What does Bhagavad Gita 4.22 teach today's generation (Gen Z & millennials)?
Krishna names five inner qualities — and notice how relational most of them are. Content with what comes; beyond pulling-toward and pushing-away; free of envy; even-minded in success and failure. Most of what loads us down isn't the work itself; it's the comparative, anxious, grasping relationship we have with what we don't yet have, what someone else has, what might or might not arrive.

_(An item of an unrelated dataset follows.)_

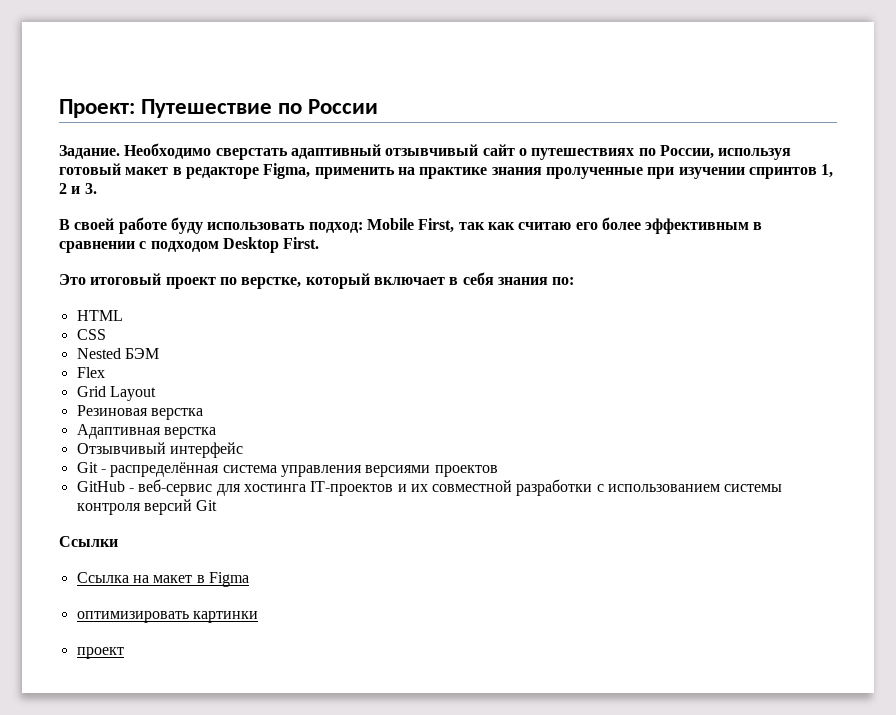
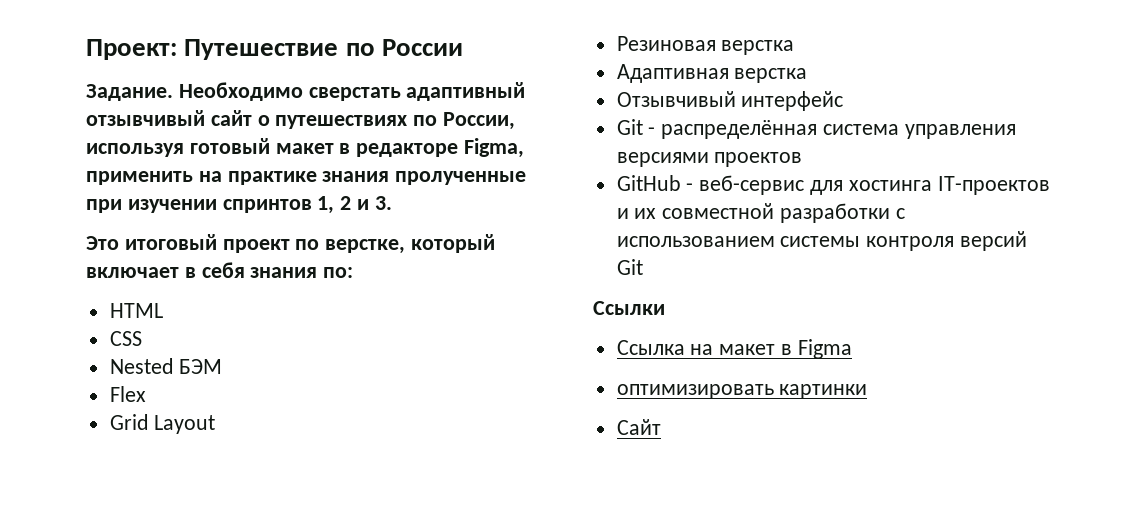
- В своей работе буду использовать подход: Mobile First, так как считаю его более эффективным в сравнении с подходом Desktop First.
  оптимизировать картинки
- проект
+ Сайт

Take those four layers off and the same activity becomes light. The envy point is worth dwelling on. We rarely notice how much energy goes into tracking what others have — promotions, partners, looks, lifestyles — and how much of our 'motivation' is actually envy in disguise. The Gita's free actor has no envy not because they've suppressed it but because comparing-self-to-others has stopped being the engine. They're acting from their own ground, not from a measurement against someone else's feed. Same with expectation around success/failure. We rarely just do the thing; we pre-experience the result, mentally trying on the success, dreading the failure. All of that is tax on the present action. Drop it, and what's left is just the doing, which turns out to be way less tiring than we thought. The 'though acting, not bound' refrain is the Gita's quiet promise: the bondage isn't in action itself — it's in the inner layers we stack on top. Notice the layers and you start to see that what felt unbearable about your daily life wasn't the activity; it was the comparing, the grasping, the future-tripping you were doing alongside. Subtract those and you have engagement without the weight.
What does Bhagavad Gita 4.22 mean explained simply for kids?
Krishna shares five wonderful inner qualities of a happy, free person! ONE: they're happy with whatever comes their way. TWO: they don't get tossed around by liking and disliking. THREE: they don't get jealous of what others have. FOUR: they stay calm whether they win or lose. With these five qualities inside, even when they're working really hard, they don't feel heavy or stuck. It's like a balloon — light inside, so it floats easily through whatever's happening!
Related shlokas
Chapter context
Krishna reveals the lineage of this yoga and the principle of divine incarnation (avatara) — descending age after age to restore dharma. He explains action in inaction, various forms of sacrifice, and the supremacy of the sacrifice of knowledge.